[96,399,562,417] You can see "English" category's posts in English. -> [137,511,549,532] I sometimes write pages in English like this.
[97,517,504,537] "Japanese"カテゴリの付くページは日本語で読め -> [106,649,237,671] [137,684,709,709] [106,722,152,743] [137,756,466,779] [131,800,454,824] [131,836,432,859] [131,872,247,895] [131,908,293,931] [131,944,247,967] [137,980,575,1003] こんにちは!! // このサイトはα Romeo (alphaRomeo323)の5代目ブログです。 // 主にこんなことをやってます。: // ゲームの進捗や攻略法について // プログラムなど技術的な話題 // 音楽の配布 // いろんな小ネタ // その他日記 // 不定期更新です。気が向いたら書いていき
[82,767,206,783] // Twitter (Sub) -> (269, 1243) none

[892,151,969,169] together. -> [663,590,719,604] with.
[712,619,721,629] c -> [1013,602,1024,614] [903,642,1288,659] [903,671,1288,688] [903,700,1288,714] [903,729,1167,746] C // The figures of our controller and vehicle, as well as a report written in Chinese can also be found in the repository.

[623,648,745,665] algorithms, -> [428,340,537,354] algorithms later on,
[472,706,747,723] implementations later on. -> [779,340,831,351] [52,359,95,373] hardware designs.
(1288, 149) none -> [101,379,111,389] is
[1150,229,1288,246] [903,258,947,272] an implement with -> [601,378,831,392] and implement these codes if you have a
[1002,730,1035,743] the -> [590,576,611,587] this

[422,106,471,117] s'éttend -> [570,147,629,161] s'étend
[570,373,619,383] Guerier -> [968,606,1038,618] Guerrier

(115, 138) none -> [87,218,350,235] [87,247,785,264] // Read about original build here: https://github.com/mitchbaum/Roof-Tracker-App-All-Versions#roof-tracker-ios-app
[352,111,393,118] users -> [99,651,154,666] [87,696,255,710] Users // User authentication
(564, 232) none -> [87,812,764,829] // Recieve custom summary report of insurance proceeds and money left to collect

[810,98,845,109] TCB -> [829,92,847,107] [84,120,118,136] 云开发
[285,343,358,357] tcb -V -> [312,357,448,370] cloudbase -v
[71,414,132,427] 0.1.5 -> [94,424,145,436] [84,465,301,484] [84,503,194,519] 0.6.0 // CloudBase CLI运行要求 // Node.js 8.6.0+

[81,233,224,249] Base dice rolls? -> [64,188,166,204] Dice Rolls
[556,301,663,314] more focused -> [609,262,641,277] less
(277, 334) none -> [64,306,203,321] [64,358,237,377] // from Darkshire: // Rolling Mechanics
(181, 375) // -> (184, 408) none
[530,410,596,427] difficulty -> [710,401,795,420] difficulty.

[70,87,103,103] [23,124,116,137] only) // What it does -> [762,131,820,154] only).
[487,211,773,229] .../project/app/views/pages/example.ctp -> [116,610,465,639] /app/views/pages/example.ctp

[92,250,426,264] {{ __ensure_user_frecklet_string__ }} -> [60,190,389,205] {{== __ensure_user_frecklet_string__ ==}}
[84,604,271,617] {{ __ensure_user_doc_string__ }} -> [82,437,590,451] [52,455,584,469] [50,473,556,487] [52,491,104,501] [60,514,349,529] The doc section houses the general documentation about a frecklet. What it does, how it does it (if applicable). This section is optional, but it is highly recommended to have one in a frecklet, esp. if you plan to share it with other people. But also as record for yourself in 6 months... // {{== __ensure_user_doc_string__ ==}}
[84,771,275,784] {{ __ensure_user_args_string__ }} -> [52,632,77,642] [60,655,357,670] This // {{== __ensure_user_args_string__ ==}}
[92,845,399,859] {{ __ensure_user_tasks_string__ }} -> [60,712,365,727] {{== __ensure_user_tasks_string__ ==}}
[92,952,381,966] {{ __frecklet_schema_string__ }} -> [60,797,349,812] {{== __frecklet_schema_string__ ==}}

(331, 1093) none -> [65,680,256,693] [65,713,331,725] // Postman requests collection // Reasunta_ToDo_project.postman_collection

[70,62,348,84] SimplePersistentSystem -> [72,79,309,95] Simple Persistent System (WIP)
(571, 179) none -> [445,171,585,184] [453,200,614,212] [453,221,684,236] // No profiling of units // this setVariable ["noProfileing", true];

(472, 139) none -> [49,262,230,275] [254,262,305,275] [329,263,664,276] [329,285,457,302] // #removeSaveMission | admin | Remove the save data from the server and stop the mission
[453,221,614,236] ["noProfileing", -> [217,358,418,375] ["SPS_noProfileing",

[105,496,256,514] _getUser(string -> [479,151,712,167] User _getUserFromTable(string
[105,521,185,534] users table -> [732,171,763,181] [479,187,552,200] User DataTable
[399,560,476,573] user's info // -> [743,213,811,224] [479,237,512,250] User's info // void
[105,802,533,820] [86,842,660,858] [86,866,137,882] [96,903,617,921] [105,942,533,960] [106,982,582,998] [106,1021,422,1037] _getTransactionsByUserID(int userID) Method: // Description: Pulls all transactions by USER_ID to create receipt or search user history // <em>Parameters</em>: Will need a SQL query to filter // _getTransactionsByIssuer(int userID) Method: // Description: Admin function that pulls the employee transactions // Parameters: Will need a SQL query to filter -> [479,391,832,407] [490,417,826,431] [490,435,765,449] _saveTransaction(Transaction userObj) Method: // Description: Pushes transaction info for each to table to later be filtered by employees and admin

════════

Going through the data above, please tally the lines that contain the string "does" and return only the total.

2